What the exercise asks – Nothing may be left out of the listing below but its images; repeat the rest exactly.

══ Provided material

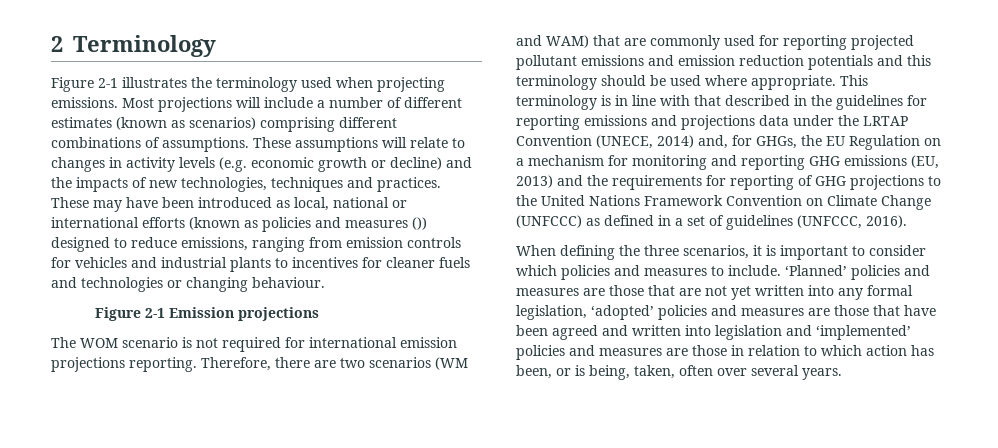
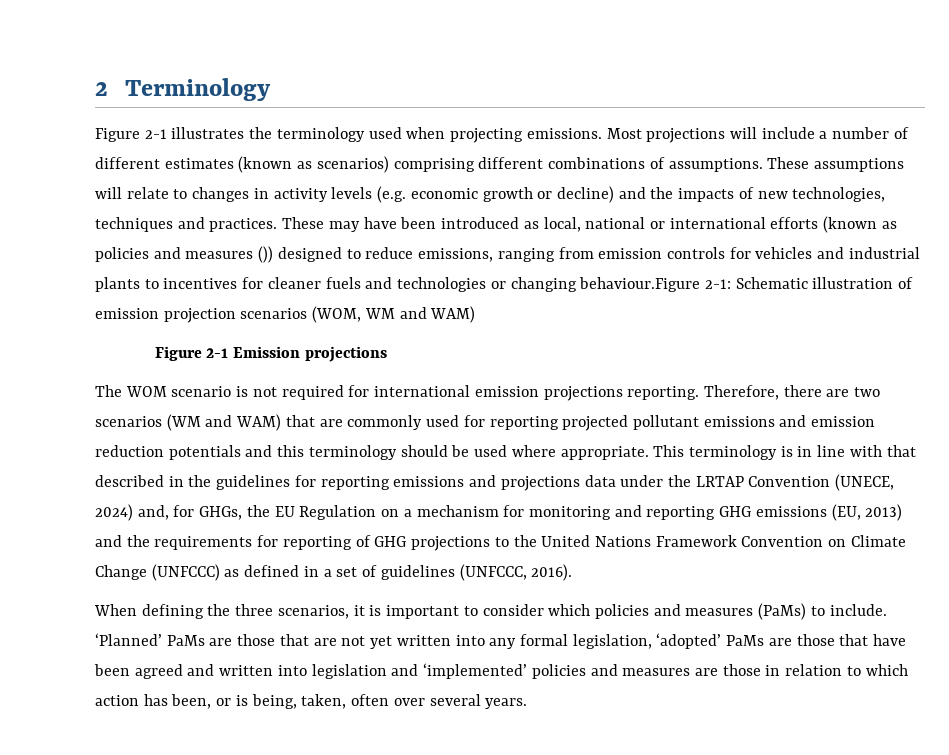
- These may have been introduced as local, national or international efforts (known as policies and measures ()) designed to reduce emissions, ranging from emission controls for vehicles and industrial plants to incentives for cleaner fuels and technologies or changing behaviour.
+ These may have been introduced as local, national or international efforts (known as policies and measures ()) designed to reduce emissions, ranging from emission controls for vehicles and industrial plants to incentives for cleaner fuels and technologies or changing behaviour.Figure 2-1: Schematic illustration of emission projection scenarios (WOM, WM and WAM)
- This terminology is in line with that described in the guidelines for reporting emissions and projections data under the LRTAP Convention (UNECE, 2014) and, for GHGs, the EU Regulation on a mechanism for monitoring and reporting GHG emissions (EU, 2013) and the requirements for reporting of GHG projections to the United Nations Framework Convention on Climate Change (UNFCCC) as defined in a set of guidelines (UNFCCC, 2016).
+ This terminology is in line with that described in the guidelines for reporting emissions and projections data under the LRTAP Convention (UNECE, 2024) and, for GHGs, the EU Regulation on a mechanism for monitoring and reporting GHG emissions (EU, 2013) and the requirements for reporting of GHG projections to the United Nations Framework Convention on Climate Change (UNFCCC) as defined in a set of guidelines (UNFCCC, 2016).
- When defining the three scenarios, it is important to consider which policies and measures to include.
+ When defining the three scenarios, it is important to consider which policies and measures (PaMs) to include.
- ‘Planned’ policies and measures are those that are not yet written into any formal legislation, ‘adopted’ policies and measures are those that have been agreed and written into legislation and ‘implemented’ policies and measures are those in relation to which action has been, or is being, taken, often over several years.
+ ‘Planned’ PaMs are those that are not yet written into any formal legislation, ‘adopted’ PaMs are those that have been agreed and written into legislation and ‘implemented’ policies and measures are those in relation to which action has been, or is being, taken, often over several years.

════

Answer to this task –
- These may have been introduced as local, national or international efforts (known as policies and measures ()) designed to reduce emissions, ranging from emission controls for vehicles and industrial plants to incentives for cleaner fuels and technologies or changing behaviour.
+ These may have been introduced as local, national or international efforts (known as policies and measures ()) designed to reduce emissions, ranging from emission controls for vehicles and industrial plants to incentives for cleaner fuels and technologies or changing behaviour.Figure 2-1: Schematic illustration of emission projection scenarios (WOM, WM and WAM)
- This terminology is in line with that described in the guidelines for reporting emissions and projections data under the LRTAP Convention (UNECE, 2014) and, for GHGs, the EU Regulation on a mechanism for monitoring and reporting GHG emissions (EU, 2013) and the requirements for reporting of GHG projections to the United Nations Framework Convention on Climate Change (UNFCCC) as defined in a set of guidelines (UNFCCC, 2016).
+ This terminology is in line with that described in the guidelines for reporting emissions and projections data under the LRTAP Convention (UNECE, 2024) and, for GHGs, the EU Regulation on a mechanism for monitoring and reporting GHG emissions (EU, 2013) and the requirements for reporting of GHG projections to the United Nations Framework Convention on Climate Change (UNFCCC) as defined in a set of guidelines (UNFCCC, 2016).
- When defining the three scenarios, it is important to consider which policies and measures to include.
+ When defining the three scenarios, it is important to consider which policies and measures (PaMs) to include.
- ‘Planned’ policies and measures are those that are not yet written into any formal legislation, ‘adopted’ policies and measures are those that have been agreed and written into legislation and ‘implemented’ policies and measures are those in relation to which action has been, or is being, taken, often over several years.
+ ‘Planned’ PaMs are those that are not yet written into any formal legislation, ‘adopted’ PaMs are those that have been agreed and written into legislation and ‘implemented’ policies and measures are those in relation to which action has been, or is being, taken, often over several years.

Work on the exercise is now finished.